O Brasil, aos poucos, está envelhecendo. Segundo o IBGE, entre 2012 e 2021, a população sênior do País cresceu de 11,3% para 15,1%, ou seja, de 22,3 milhões passou a ter 31,2 milhões de pessoas com mais de 60 anos. O Rio Grande do Sul, especificamente, não desafia essa lógica: cerca de 17,1% do povo gaúcho é idoso. São pessoas com desejos, demandas e vontades próprias, que muitas vezes não são lembradas pelas empresas. Neste contexto, existem empreendedores que reconheceram esse fenômeno e não perderam tempo para explorar este nicho.
Um desses empreendimentos é a Ciclos+, escola cultural e artística focada no público sênior. Encabeçado por Juliana Enderle e Cristiano Cunha, o negócio busca ser um espaço de aprendizado e socialização para idosos. A escola iniciou as atividades durante a pandemia, em 2020, com 15 alunos online e, atualmente, conta com mais de 100 alunos em atividades presenciais.
A ideia de comandar uma iniciativa focada no público 60+ surgiu em 2019, de maneira orgânica. Cristiano já havia trabalhado na área da educação para o público idoso e Juliana é designer e tinha experiência na área comercial, portanto, a dupla juntou suas expertises para criar um negócio. "Queria montar um coworking para o público do design de interiores e o Cris queria montar uma escola para o público sênior. Alguém em comum nos apresentou e decidimos nos juntar", lembra Juliana.

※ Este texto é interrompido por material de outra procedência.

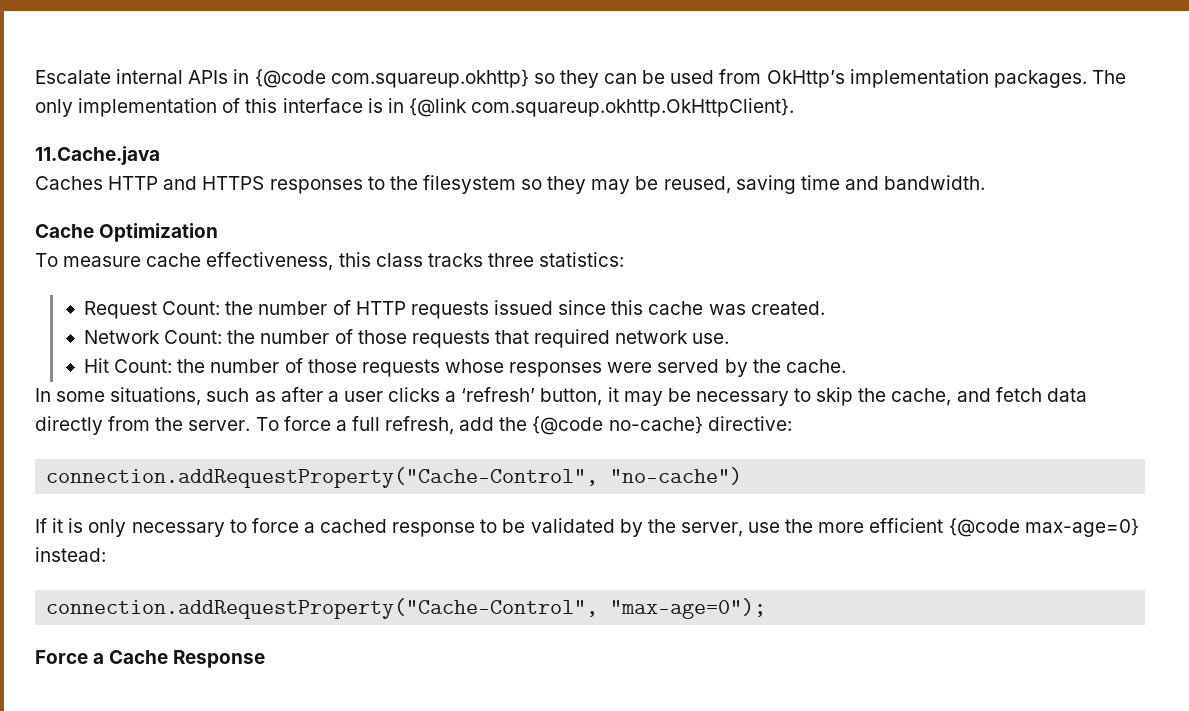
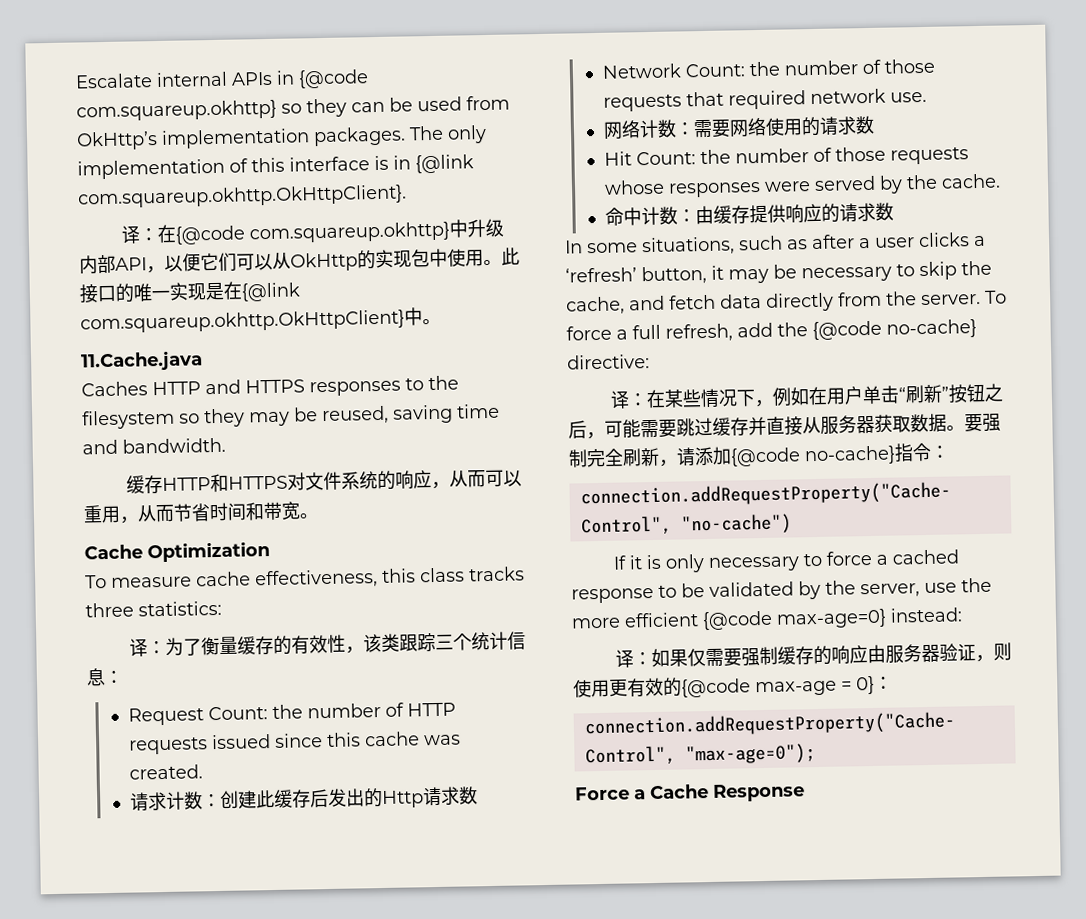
(795, 107) none -> [121,218,505,245] [79,247,520,275] [79,281,301,304] [80,307,441,334] // 译：在{@code com.squareup.okhttp}中升级内部API，以便它们可以从OkHttp的实现包中使用。此接口的唯一实现是在{@link com.squareup.okhttp.OkHttpClient}中。
(986, 182) none -> [126,469,523,494] [83,501,319,524] // 缓存HTTP和HTTPS对文件系统的响应，从而可以重用，从而节省时间和带宽。
(625, 259) none -> [129,631,527,657] [86,668,124,687] // 译：为了衡量缓存的有效性，该类跟踪三个统计信息：
(825, 308) none -> [129,786,478,812] // 请求计数：创建此缓存后发出的Http请求数
(730, 338) none -> [602,115,875,140] // 网络计数：需要网络使用的请求数
(846, 366) none -> [604,202,894,226] // 命中计数：由缓存提供响应的请求数
(792, 423) none -> [610,383,1005,409] [568,413,1001,440] [568,442,950,468] // 译：在某些情况下，例如在用户单击“刷新”按钮之后，可能需要跳过缓存并直接从服务器获取数据。要强制完全刷新，请添加{@code no-cache}指令：
(106, 554) none -> [615,642,1013,668] [573,675,893,698] // 译：如果仅需要强制缓存的响应由服务器验证，则使用更有效的{@code max-age = 0}：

Assim, a ideia inicial era atender uma grande variedade de públicos. Nesse primeiro momento, a Ciclos ofereceria, além de aulas para idosos, mentorias para jovens designers de interiores. No entanto, a ideia teve que mudar de rumo com a chegada da pandemia de Covid-19. Com tudo fechado por conta das restrições sanitárias, a dupla teve de focar exclusivamente em oferecer aulas, que seriam ministradas de maneira online.
Para isso, entraram em contato com os antigos alunos de Cristiano, que já havia ministrado um curso de História da Arte para o público sênior. Assim, em 2020, a primeira turma da Ciclos foi criada com 13 pessoas, através do Zoom.
A primeira experiência foi um sucesso e a dupla decidiu adicionar a disciplina de Filosofia no curso, com um novo professor. No ano seguinte, mais uma expansão: três disciplinas faziam parte da grade da Ciclos.
Em 2022, com a transição para as aulas presenciais, quatros disciplinas passaram a ser oferecidas para os alunos. Atualmente, a escola oferece nove cursos - Filosofia, História da Arte, Música, Inglês, Laboratório de Criação, Meio Ambiente em Pauta, História Geral, Estudos Sociais e Literatura - e conta com mais de 100 alunos.
"Uma coisa que percebi foi que, nas primeiras aulas, os alunos só abriam o áudio. Na segunda semana, já abriam a câmera. Depois, já estavam se arrumando, dizendo qual perfume estavam usando. Percebemos que tinha algo além de dar aula. Era um momento de socialização, de aumento de autoestima", pondera Cristiano.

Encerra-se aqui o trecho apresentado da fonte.